The kingdom of the dead was ruled by one of the twelve great Olympians, Hades or Pluto, and his Queen, Persephone. It is often called by his name, Hades. It lies, the Iliad says, beneath the secret places of the earth. In the Odyssey, the way to it leads over the edge of the world across Ocean. In later poets there are various entrances to it from the earth through caverns and beside deep lakes.

Tartarus and Erebus are sometimes two divisions of the underworld, Tartarus the deeper of the two, the prison of the Sons of Earth; Erebus where the dead pass as soon as they die. Often, however, there is no distinction between the two, and either is used, especially Tartarus, as a name for the entire lower region.

In Homer the underworld is vague, a shadowy place inhabited by shadows. Nothing is real there. The ghosts’ existence, if it can be called that, is like a miserable dream. The later poets define the world of the dead more and more clearly as the place where the wicked are punished and the good rewarded. In the Roman poet Virgil this idea is presented in great detail as in no Greek poet. All the torments of the one class and the joys of the other are described at length. Virgil too is the only poet who gives clearly the geography of the underworld. The path down to it leads to where Acheron, the river of woe, pours into Cocytus, the river of lamentation. An aged boatman named Charon ferries the souls of the dead across the water to the farther bank, where stands the adamantine gate to Tartarus (the name Virgil prefers). Charon will receive into his boat only the souls of those upon whose lips the passage money was placed when they died and who were duly buried.

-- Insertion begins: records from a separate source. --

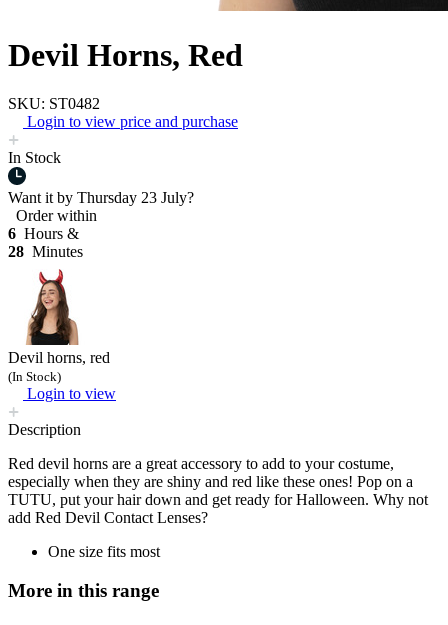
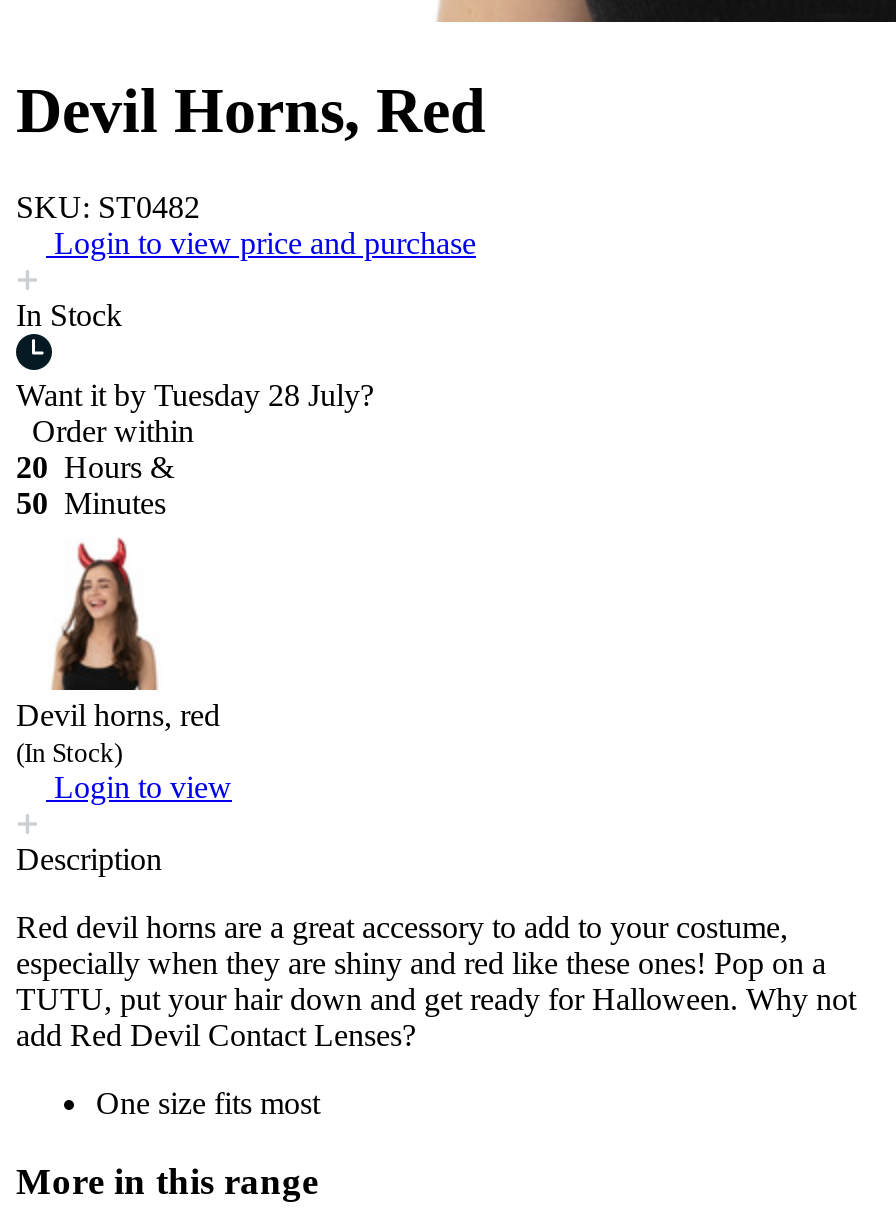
- Want it by Thursday 23 July?
+ Want it by Tuesday 28 July?

- 6 Hours &
+ 20 Hours &

- 28 Minutes
+ 50 Minutes
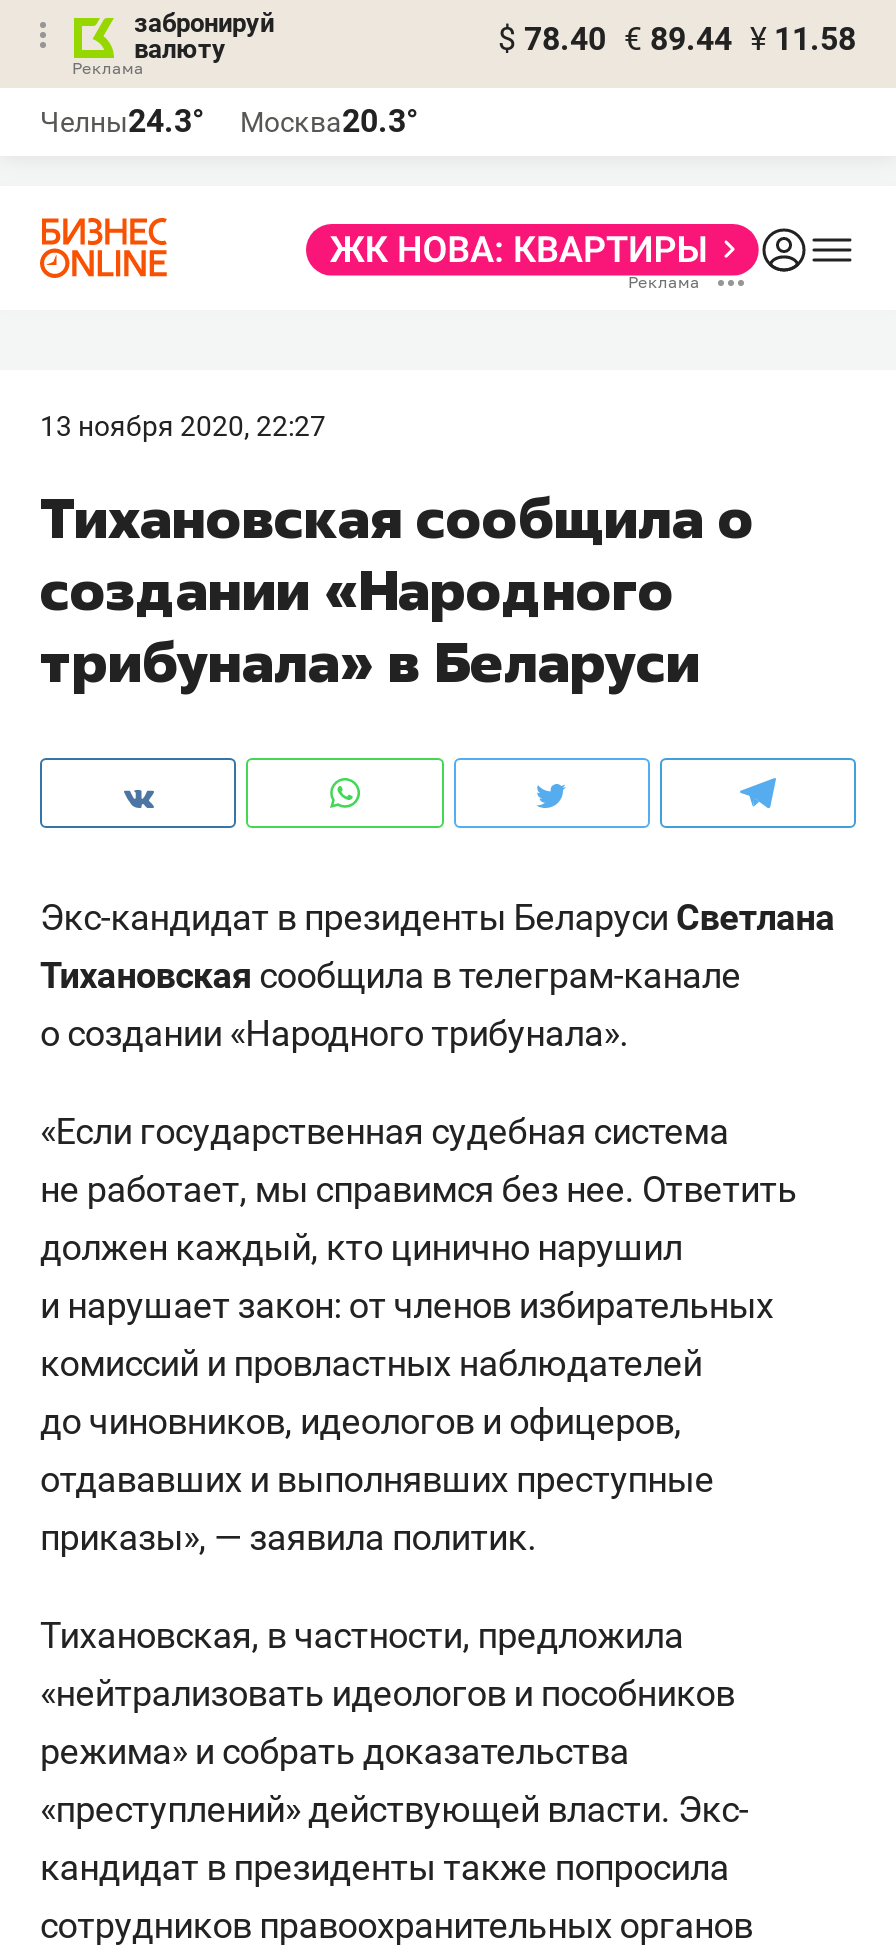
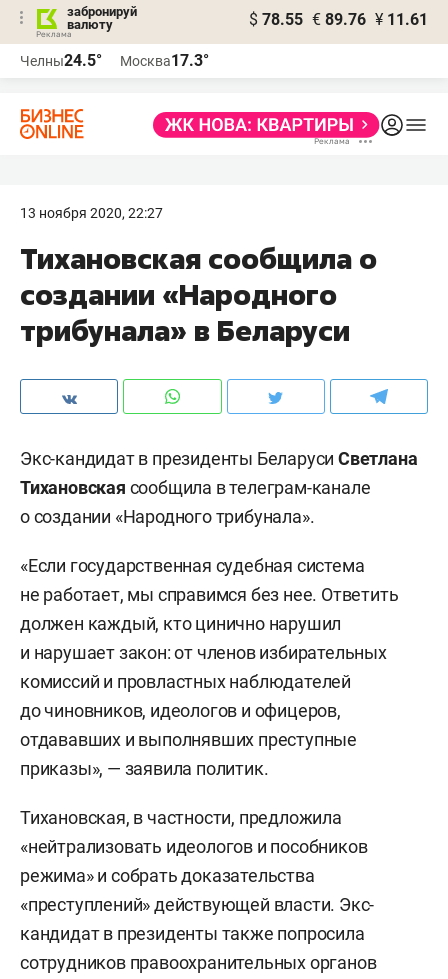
- $ 78.40 € 89.44 ¥ 11.58
+ $ 78.55 € 89.76 ¥ 11.61

- Челны24.3°
+ Челны24.5°

- Москва20.3°
+ Москва17.3°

On guard before the gate sits CERBERUS, the three-headed, dragon-tailed dog, who permits all spirits to enter, but none to return. On his arrival each one is brought before three judges, Rhadamanthus, Minos, and Aeacus, who pass sentence and send the wicked to everlasting torment and the good to a place of blessedness called the Elysian Fields.

Three other rivers, besides Acheron and Cocytus, separate the underworld from the world above: Phlegethon, the river of fire; Styx, the river of the unbreakable oath by which the gods swear; and Lethe, the river of forgetfulness.

Somewhere in this vast region is Pluto’s palace, but beyond saying that it is many-gated and crowded with innumerable guests, no writer describes it. Around it are wide wastes, wan and cold, and meadows of asphodel, presumably strange, pallid, ghostly flowers. We do not know anything more about it. The poets did not care to linger in that gloom-hidden abode.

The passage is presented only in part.